Davvero interessante e di grande ispirazione questo articolo! Io ho imparato a dire di no da pochi anni, prima lasciavo che tutti i pensieri e le preoccupazioni che hai espresso prendessero il sopravvento. Ma poi ho capito che non si poteva più andare avanti così.
Mi hai insegnato una cosa nuova, il Taroof iraniano! Che splendida usanza, molto interessante!

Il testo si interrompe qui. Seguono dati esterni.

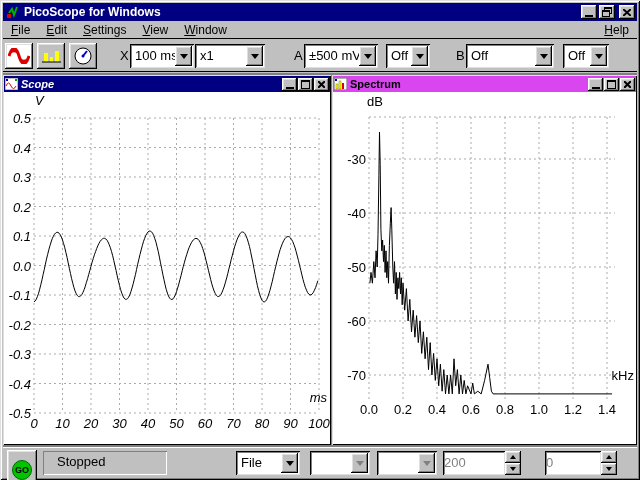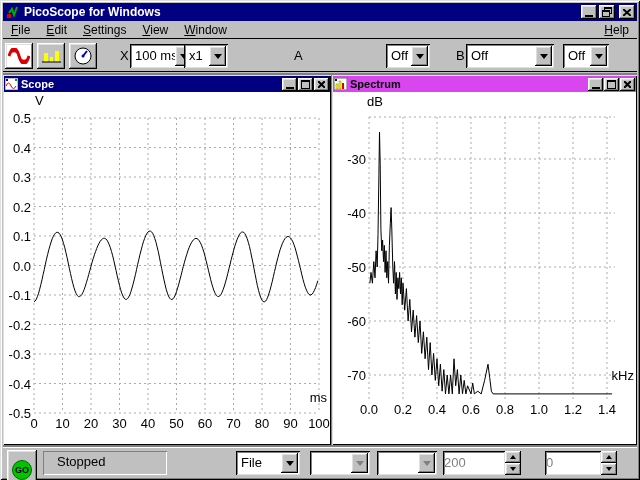--- a/index.html
+++ b/index.html
@@ -37,21 +37,21 @@
   .combo .combo-value { position:absolute; left:5px; top:4px; font-size:13px; white-space:nowrap; }
   .combo .combo-btn { position:absolute; right:2px; top:2px; bottom:2px; width:17px;
                       display:flex; align-items:center; justify-content:center; }
   .arrow-down { width:0; height:0; border:4px solid transparent; border-top:5px solid #000; margin-top:5px; }
   .arrow-down.dis { border-top-color:#808080; }
 
   
   #mdi { position:absolute; left:3px; top:73px; width:634px; height:374px; background:#808080; }
   .child-win { position:absolute; top:2px; height:370px; background:#c0c0c0;
                box-shadow: inset 1px 1px 0 #dfdfdf, inset -1px -1px 0 #000; padding:1px; }
-  #scope-win { left:0px; width:328px; }
+  #scope-win { left:0px; width:328px;font-style:italic; }
   #spectrum-win { left:329px; width:305px; }
   .child-title { height:16px; display:flex; align-items:center; padding:0 1px; }
   .child-title.active { background:#000080; color:#fff; }
   .child-title.inactive { background:#d946ef; color:#000; }
   .child-title .ct-text { font-size:11px; font-weight:bold; margin-left:3px; flex:1; white-space:nowrap; }
   .cw-btn { width:15px; height:13px; margin-left:1px; display:flex; align-items:center; justify-content:center; }
   .child-client { position:absolute; left:1px; right:1px; top:17px; bottom:1px; background:#fff; overflow:hidden; }
 
   svg text { font-family:"Liberation Sans", sans-serif; font-size:13px; fill:#000; }
   .grid { stroke:#ababab; stroke-dasharray:2,3; fill:none; stroke-width:1; }
@@ -143,28 +143,34 @@
       </svg>
     </span>
 
     <span class="tb-label" style="left:117px;">X</span>
     <div class="combo" style="left:127px; width:64px;">
       <span class="combo-value">100 ms</span>
       <span class="combo-btn raised">
           <span class="arrow-down"></span>
         </span>
     </div>
-    <div class="combo" style="left:181px; width:44px;">
+    <div class="combo" style="left:192px; width:70px;">
       <span class="combo-value">x1</span>
       <span class="combo-btn raised">
           <span class="arrow-down"></span>
         </span>
     </div>
 
     <span class="tb-label" style="left:291px;">A</span>
+    <div class="combo" style="left:301px; width:74px;">
+      <span class="combo-value">±500 mV</span>
+      <span class="combo-btn raised">
+          <span class="arrow-down"></span>
+        </span>
+    </div>
     <div class="combo" style="left:383px; width:44px;">
       <span class="combo-value">Off</span>
       <span class="combo-btn raised">
           <span class="arrow-down"></span>
         </span>
     </div>
 
     <span class="tb-label" style="left:453px;">B</span>
     <div class="combo" style="left:463px; width:88px;">
       <span class="combo-value">Off</span>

Ciao Valentina, ti ringrazio!!
Il Taroof è un’usanza particolarissima… e io adoro conoscere usi e costumi lontani! Un bacio
Molto particolare l’usanza del Taroof, lo trovo estremamente diplomatico ed educato. Certo che bisogna saperlo altrimenti si rischia di essere dei gran maleducati. Quanto al saper dire di no, io mi ritrovo perfettamente nel ruolo, mi sembra sempre che se dico di no qualcuno possa rimanerci male e sono tutti talmente abituati a questa cosa che se per caso una volta lo dico, il mio no, passo per ingrata
Ti capisco, la stessa ansia di non “scontentare” gli altri.
wow la pratica del taroof mi mancava! Comunque si la nostra è una situazione dovuta dall’educazione principalmente. Io avevo mio padre che si offendeva quando gli dicevo di no o esprimevo un mio parere e non mi parlava per un pò. Per timore di questo, evito di dire no anche quando devo in tantissime situazioni della mia vita, e paradossalmente mi viene più facile viaggiare dall’altra parte del mondo, perché con persone che non conosco mi viene più facile essere me stessa.. non so se mi spiego…
Capisco benissimo! Adoro viaggiare da sola in luoghi lontani perché mai come in quelle occasioni, dove nessuno mi conosceva, mi sono sentita libera di essere me stessa, senza condizionamenti.